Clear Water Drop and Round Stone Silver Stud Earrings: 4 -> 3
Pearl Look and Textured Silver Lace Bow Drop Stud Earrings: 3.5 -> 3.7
+ + + +
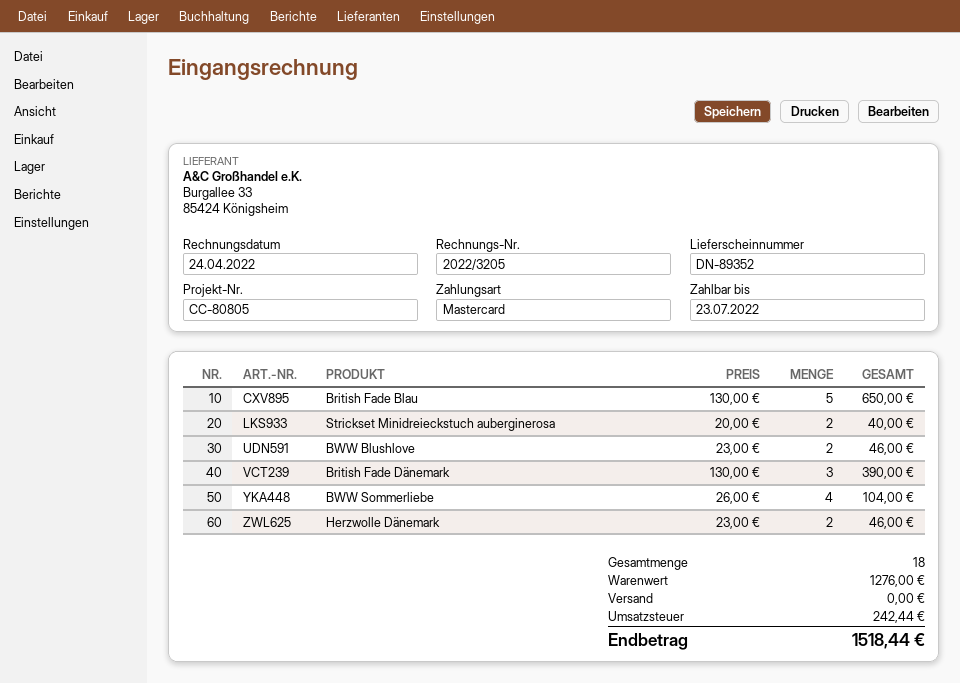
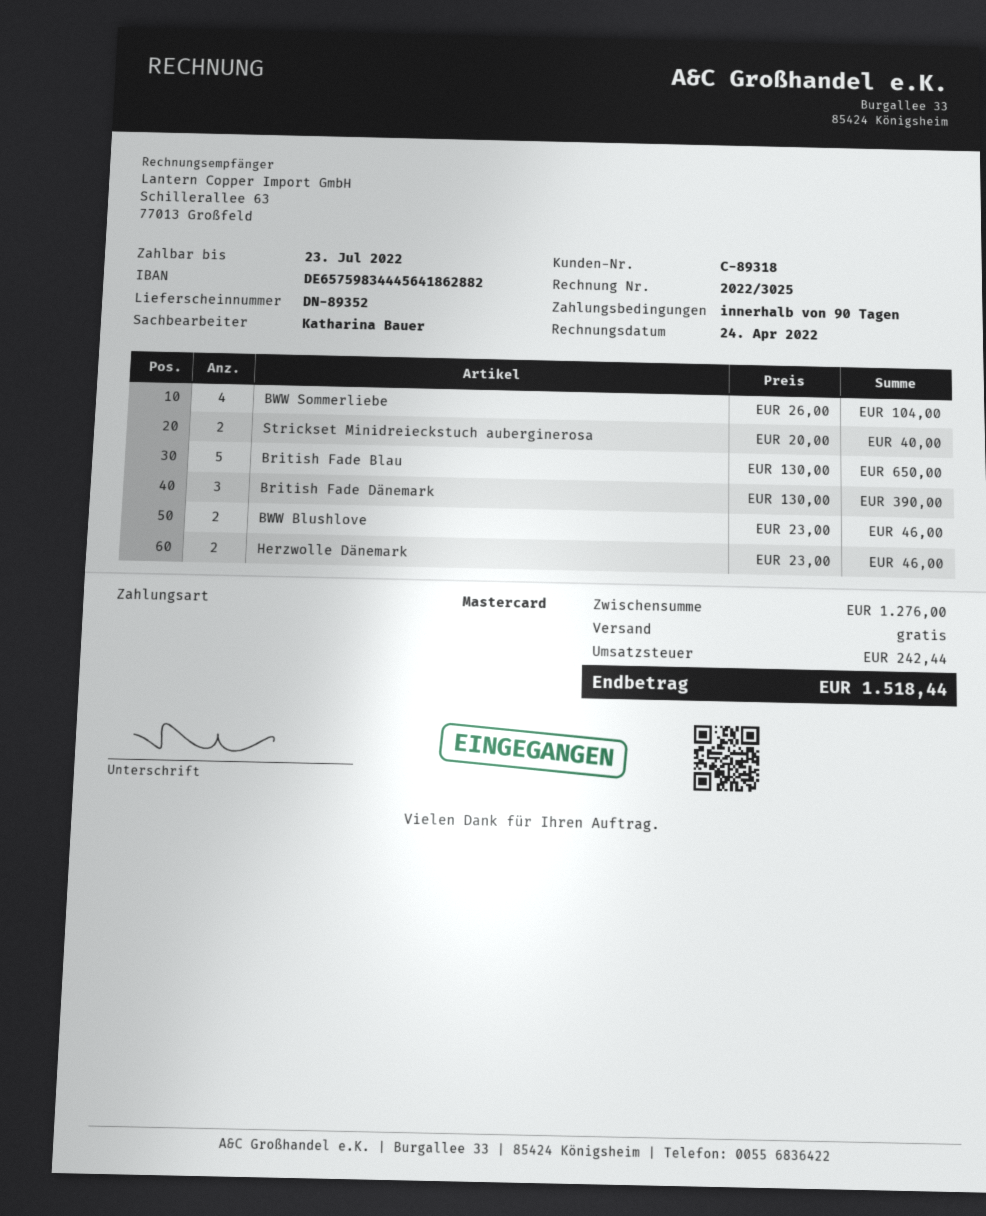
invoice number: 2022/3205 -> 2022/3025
+ + + +
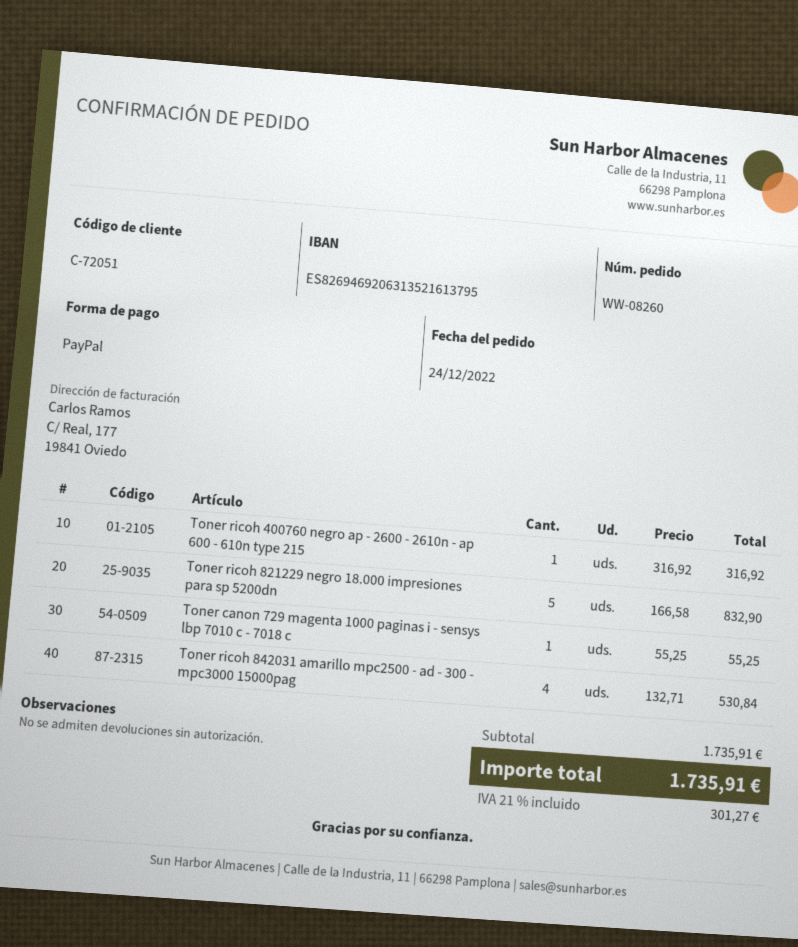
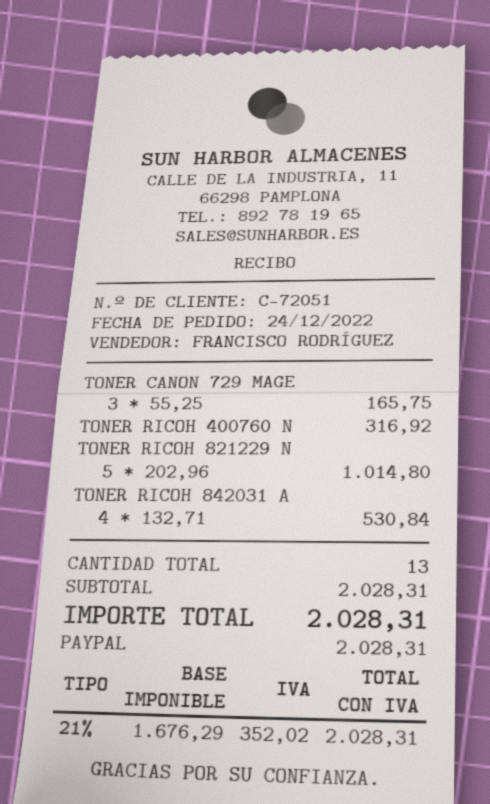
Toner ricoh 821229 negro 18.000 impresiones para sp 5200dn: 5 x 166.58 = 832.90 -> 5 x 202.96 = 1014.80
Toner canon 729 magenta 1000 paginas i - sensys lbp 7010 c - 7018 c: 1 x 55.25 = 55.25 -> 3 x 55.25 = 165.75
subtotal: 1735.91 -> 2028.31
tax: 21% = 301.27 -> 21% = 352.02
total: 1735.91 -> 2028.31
+ + + +
Among the entries above, copy exactly only the lines starting with the one containing "Clear Water Drop" and going through the one containing "Pearl Look and", both ends included.

Clear Water Drop and Round Stone Silver Stud Earrings: 4 -> 3
Pearl Look and Textured Silver Lace Bow Drop Stud Earrings: 3.5 -> 3.7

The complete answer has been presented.